### Records for processing:
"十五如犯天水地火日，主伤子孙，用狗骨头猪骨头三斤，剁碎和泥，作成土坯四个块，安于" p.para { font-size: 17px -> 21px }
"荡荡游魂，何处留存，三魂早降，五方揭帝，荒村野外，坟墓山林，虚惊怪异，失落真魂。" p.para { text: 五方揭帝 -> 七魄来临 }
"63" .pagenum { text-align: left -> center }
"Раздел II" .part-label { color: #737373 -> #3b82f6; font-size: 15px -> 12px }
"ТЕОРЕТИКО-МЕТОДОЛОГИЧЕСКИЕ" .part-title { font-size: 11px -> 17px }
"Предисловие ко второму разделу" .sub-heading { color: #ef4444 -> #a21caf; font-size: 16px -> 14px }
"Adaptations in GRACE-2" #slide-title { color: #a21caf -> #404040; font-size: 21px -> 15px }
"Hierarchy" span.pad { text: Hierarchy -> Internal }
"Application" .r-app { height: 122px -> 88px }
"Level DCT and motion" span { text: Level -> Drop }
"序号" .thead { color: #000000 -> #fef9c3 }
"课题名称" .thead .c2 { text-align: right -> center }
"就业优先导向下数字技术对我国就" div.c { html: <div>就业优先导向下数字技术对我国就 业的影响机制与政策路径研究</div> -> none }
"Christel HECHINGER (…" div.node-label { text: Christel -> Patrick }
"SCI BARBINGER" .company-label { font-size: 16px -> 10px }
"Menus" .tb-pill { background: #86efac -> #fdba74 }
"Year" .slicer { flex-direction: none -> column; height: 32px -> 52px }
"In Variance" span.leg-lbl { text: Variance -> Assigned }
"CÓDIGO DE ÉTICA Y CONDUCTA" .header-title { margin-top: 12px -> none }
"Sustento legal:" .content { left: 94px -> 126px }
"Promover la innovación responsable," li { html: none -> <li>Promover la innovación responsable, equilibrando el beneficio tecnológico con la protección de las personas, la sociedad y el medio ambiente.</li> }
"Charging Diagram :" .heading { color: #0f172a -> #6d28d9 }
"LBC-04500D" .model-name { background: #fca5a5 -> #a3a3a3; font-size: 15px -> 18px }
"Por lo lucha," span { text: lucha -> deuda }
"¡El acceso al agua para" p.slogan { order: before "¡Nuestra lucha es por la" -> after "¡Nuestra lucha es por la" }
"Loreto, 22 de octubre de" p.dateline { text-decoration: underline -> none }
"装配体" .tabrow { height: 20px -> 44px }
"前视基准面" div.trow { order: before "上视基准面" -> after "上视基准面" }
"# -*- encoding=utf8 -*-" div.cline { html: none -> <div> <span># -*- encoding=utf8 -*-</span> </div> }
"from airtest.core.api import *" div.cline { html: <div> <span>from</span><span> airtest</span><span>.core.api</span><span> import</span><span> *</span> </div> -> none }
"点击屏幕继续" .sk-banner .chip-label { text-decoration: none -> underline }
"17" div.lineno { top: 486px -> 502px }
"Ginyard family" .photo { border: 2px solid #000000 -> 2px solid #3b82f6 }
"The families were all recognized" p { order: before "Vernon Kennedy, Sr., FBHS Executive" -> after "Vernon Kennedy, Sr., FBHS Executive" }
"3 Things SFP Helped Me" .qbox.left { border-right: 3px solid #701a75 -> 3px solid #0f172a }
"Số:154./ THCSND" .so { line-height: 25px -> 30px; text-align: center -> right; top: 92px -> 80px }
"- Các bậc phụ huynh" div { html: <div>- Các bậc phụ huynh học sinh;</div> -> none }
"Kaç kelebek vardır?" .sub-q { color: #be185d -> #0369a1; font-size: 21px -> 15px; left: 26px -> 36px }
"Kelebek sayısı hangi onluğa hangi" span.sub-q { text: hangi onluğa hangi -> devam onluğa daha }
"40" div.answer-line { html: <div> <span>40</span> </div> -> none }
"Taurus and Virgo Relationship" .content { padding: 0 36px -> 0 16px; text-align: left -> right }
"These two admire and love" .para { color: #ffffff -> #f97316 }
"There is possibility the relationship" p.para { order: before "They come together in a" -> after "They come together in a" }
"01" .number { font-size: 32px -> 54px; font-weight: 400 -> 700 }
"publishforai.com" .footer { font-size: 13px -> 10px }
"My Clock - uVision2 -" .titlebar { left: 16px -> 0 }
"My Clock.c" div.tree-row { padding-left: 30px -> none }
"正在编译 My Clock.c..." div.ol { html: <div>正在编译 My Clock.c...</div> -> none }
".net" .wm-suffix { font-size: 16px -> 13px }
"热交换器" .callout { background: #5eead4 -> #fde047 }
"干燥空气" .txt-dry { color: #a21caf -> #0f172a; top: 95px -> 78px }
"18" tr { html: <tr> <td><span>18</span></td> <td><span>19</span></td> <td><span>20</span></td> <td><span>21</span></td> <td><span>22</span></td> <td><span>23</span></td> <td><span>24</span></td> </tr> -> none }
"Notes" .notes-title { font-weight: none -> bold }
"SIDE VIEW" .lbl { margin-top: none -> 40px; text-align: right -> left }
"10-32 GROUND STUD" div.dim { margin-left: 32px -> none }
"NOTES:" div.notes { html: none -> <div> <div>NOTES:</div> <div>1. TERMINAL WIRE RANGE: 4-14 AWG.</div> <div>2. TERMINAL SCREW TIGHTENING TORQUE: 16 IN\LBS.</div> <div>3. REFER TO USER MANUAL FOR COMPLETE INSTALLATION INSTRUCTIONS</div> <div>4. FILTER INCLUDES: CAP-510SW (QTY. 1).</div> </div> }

### Task instructions:
Set down the entries again exactly as they are.

### Response:
"十五如犯天水地火日，主伤子孙，用狗骨头猪骨头三斤，剁碎和泥，作成土坯四个块，安于" p.para { font-size: 17px -> 21px }
"荡荡游魂，何处留存，三魂早降，五方揭帝，荒村野外，坟墓山林，虚惊怪异，失落真魂。" p.para { text: 五方揭帝 -> 七魄来临 }
"63" .pagenum { text-align: left -> center }
"Раздел II" .part-label { color: #737373 -> #3b82f6; font-size: 15px -> 12px }
"ТЕОРЕТИКО-МЕТОДОЛОГИЧЕСКИЕ" .part-title { font-size: 11px -> 17px }
"Предисловие ко второму разделу" .sub-heading { color: #ef4444 -> #a21caf; font-size: 16px -> 14px }
"Adaptations in GRACE-2" #slide-title { color: #a21caf -> #404040; font-size: 21px -> 15px }
"Hierarchy" span.pad { text: Hierarchy -> Internal }
"Application" .r-app { height: 122px -> 88px }
"Level DCT and motion" span { text: Level -> Drop }
"序号" .thead { color: #000000 -> #fef9c3 }
"课题名称" .thead .c2 { text-align: right -> center }
"就业优先导向下数字技术对我国就" div.c { html: <div>就业优先导向下数字技术对我国就 业的影响机制与政策路径研究</div> -> none }
"Christel HECHINGER (…" div.node-label { text: Christel -> Patrick }
"SCI BARBINGER" .company-label { font-size: 16px -> 10px }
"Menus" .tb-pill { background: #86efac -> #fdba74 }
"Year" .slicer { flex-direction: none -> column; height: 32px -> 52px }
"In Variance" span.leg-lbl { text: Variance -> Assigned }
"CÓDIGO DE ÉTICA Y CONDUCTA" .header-title { margin-top: 12px -> none }
"Sustento legal:" .content { left: 94px -> 126px }
"Promover la innovación responsable," li { html: none -> <li>Promover la innovación responsable, equilibrando el beneficio tecnológico con la protección de las personas, la sociedad y el medio ambiente.</li> }
"Charging Diagram :" .heading { color: #0f172a -> #6d28d9 }
"LBC-04500D" .model-name { background: #fca5a5 -> #a3a3a3; font-size: 15px -> 18px }
"Por lo lucha," span { text: lucha -> deuda }
"¡El acceso al agua para" p.slogan { order: before "¡Nuestra lucha es por la" -> after "¡Nuestra lucha es por la" }
"Loreto, 22 de octubre de" p.dateline { text-decoration: underline -> none }
"装配体" .tabrow { height: 20px -> 44px }
"前视基准面" div.trow { order: before "上视基准面" -> after "上视基准面" }
"# -*- encoding=utf8 -*-" div.cline { html: none -> <div> <span># -*- encoding=utf8 -*-</span> </div> }
"from airtest.core.api import *" div.cline { html: <div> <span>from</span><span> airtest</span><span>.core.api</span><span> import</span><span> *</span> </div> -> none }
"点击屏幕继续" .sk-banner .chip-label { text-decoration: none -> underline }
"17" div.lineno { top: 486px -> 502px }
"Ginyard family" .photo { border: 2px solid #000000 -> 2px solid #3b82f6 }
"The families were all recognized" p { order: before "Vernon Kennedy, Sr., FBHS Executive" -> after "Vernon Kennedy, Sr., FBHS Executive" }
"3 Things SFP Helped Me" .qbox.left { border-right: 3px solid #701a75 -> 3px solid #0f172a }
"Số:154./ THCSND" .so { line-height: 25px -> 30px; text-align: center -> right; top: 92px -> 80px }
"- Các bậc phụ huynh" div { html: <div>- Các bậc phụ huynh học sinh;</div> -> none }
"Kaç kelebek vardır?" .sub-q { color: #be185d -> #0369a1; font-size: 21px -> 15px; left: 26px -> 36px }
"Kelebek sayısı hangi onluğa hangi" span.sub-q { text: hangi onluğa hangi -> devam onluğa daha }
"40" div.answer-line { html: <div> <span>40</span> </div> -> none }
"Taurus and Virgo Relationship" .content { padding: 0 36px -> 0 16px; text-align: left -> right }
"These two admire and love" .para { color: #ffffff -> #f97316 }
"There is possibility the relationship" p.para { order: before "They come together in a" -> after "They come together in a" }
"01" .number { font-size: 32px -> 54px; font-weight: 400 -> 700 }
"publishforai.com" .footer { font-size: 13px -> 10px }
"My Clock - uVision2 -" .titlebar { left: 16px -> 0 }
"My Clock.c" div.tree-row { padding-left: 30px -> none }
"正在编译 My Clock.c..." div.ol { html: <div>正在编译 My Clock.c...</div> -> none }
".net" .wm-suffix { font-size: 16px -> 13px }
"热交换器" .callout { background: #5eead4 -> #fde047 }
"干燥空气" .txt-dry { color: #a21caf -> #0f172a; top: 95px -> 78px }
"18" tr { html: <tr> <td><span>18</span></td> <td><span>19</span></td> <td><span>20</span></td> <td><span>21</span></td> <td><span>22</span></td> <td><span>23</span></td> <td><span>24</span></td> </tr> -> none }
"Notes" .notes-title { font-weight: none -> bold }
"SIDE VIEW" .lbl { margin-top: none -> 40px; text-align: right -> left }
"10-32 GROUND STUD" div.dim { margin-left: 32px -> none }
"NOTES:" div.notes { html: none -> <div> <div>NOTES:</div> <div>1. TERMINAL WIRE RANGE: 4-14 AWG.</div> <div>2. TERMINAL SCREW TIGHTENING TORQUE: 16 IN\LBS.</div> <div>3. REFER TO USER MANUAL FOR COMPLETE INSTALLATION INSTRUCTIONS</div> <div>4. FILTER INCLUDES: CAP-510SW (QTY. 1).</div> </div> }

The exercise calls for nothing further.